BATAM – Pemerintah Kota Batam akan memberikan bantuan biaya pendidikan bulanan bagi siswa yang tidak diterima di sekolah negeri dan melanjutkan pendidikan ke sekolah swasta. Namun, bantuan ini hanya diperuntukkan bagi siswa dari keluarga kurang mampu yang memenuhi sejumlah syarat.
Besaran bantuan yang diberikan adalah Rp300 ribu per bulan untuk jenjang SD dan Rp400 ribu per bulan untuk jenjang SMP. Dana tersebut akan langsung disalurkan ke sekolah sebagai subsidi pembayaran SPP.
“Bantuan ini hanya berlaku bagi siswa yang telah mengikuti proses penerimaan peserta didik baru (PPDB), gagal masuk sekolah negeri, kemudian mendaftar ke sekolah swasta, dan berasal dari keluarga tidak mampu,” ujar Tri saat menghadiri kegiatan di Hotel Harmoni One, Minggu, 29 Juni 2025.

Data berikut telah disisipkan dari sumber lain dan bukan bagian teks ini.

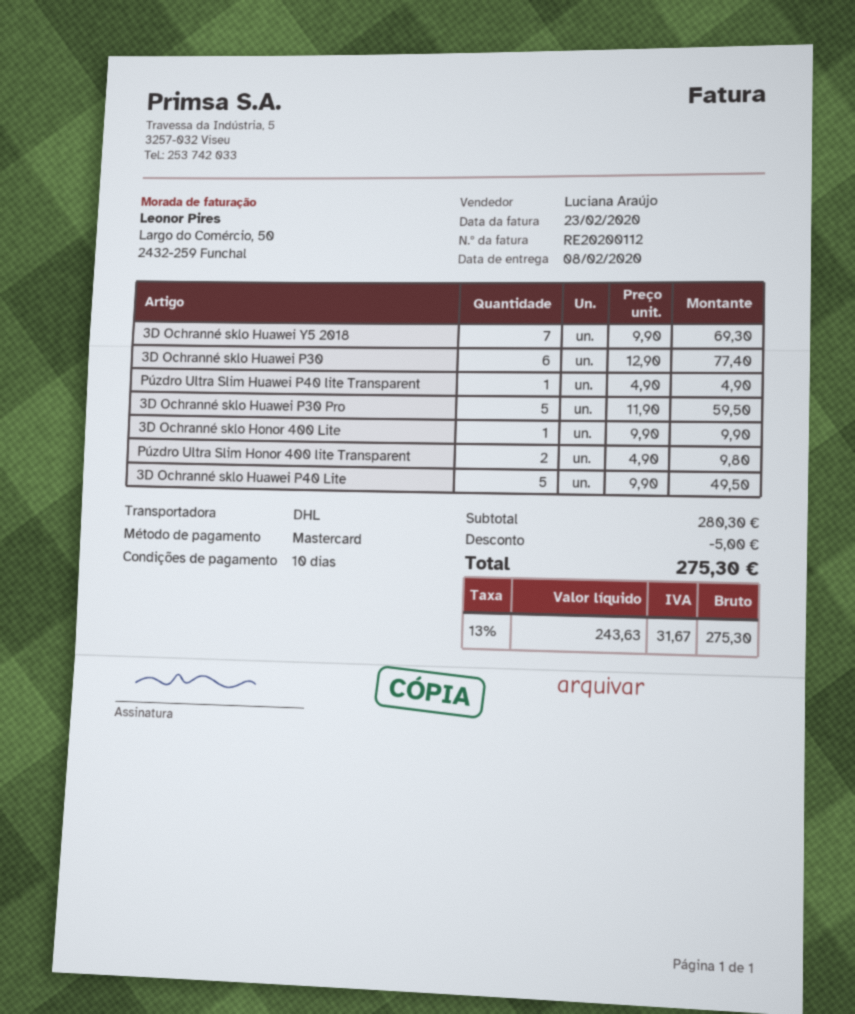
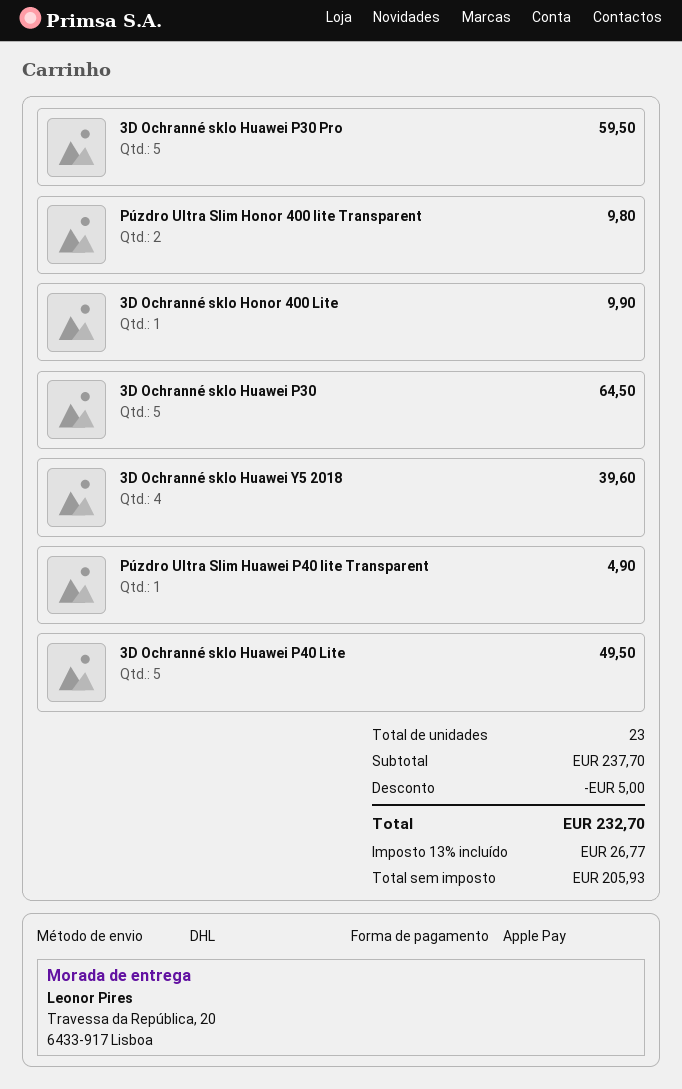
payment method: Mastercard -> Apple Pay
3D Ochranné sklo Huawei Y5 2018: 7 for 69.30 -> 4 for 39.60
3D Ochranné sklo Huawei P30: 6 for 77.40 -> 5 for 64.50
subtotal: 280.30 -> 237.70
net: 243.63 -> 205.93
tax: 13% = 31.67 -> 13% = 26.77
total: 275.30 -> 232.70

Penerima bantuan wajib terdaftar dalam sistem Data Tunggal Sosial Ekonomi Nasional (DT-SEN), yang menggantikan sistem sebelumnya yaitu DTKS. Sistem DT-SEN mengklasifikasikan kondisi ekonomi masyarakat ke dalam lima desil. Namun demikian, Wali Kota dan Wakil Wali Kota Batam menegaskan bahwa selama keluarga tersebut tercatat dalam sistem, maka berhak mengakses bantuan.
Selain itu, orang tua siswa harus memiliki KTP dan Kartu Keluarga yang diterbitkan di Kota Batam. Sekolah swasta yang menerima siswa dari keluarga tidak mampu bertanggung jawab mengajukan permohonan bantuan dengan melampirkan dokumen pendukung seperti bukti terdaftar di DT-SEN, salinan KK, dan KTP orang tua melalui sistem yang disediakan Pemko.
Tri menambahkan, bantuan ini bersifat sementara dan akan dihentikan jika kondisi ekonomi keluarga penerima dinyatakan membaik. “Ini bantuan bersyarat, dan akan disesuaikan dengan status sosial ekonomi terbaru dari keluarga penerima,” jelasnya.
Dengan kebijakan ini, Pemko Batam berharap tidak ada lagi siswa yang terpaksa berhenti sekolah hanya karena tidak tertampung di sekolah negeri.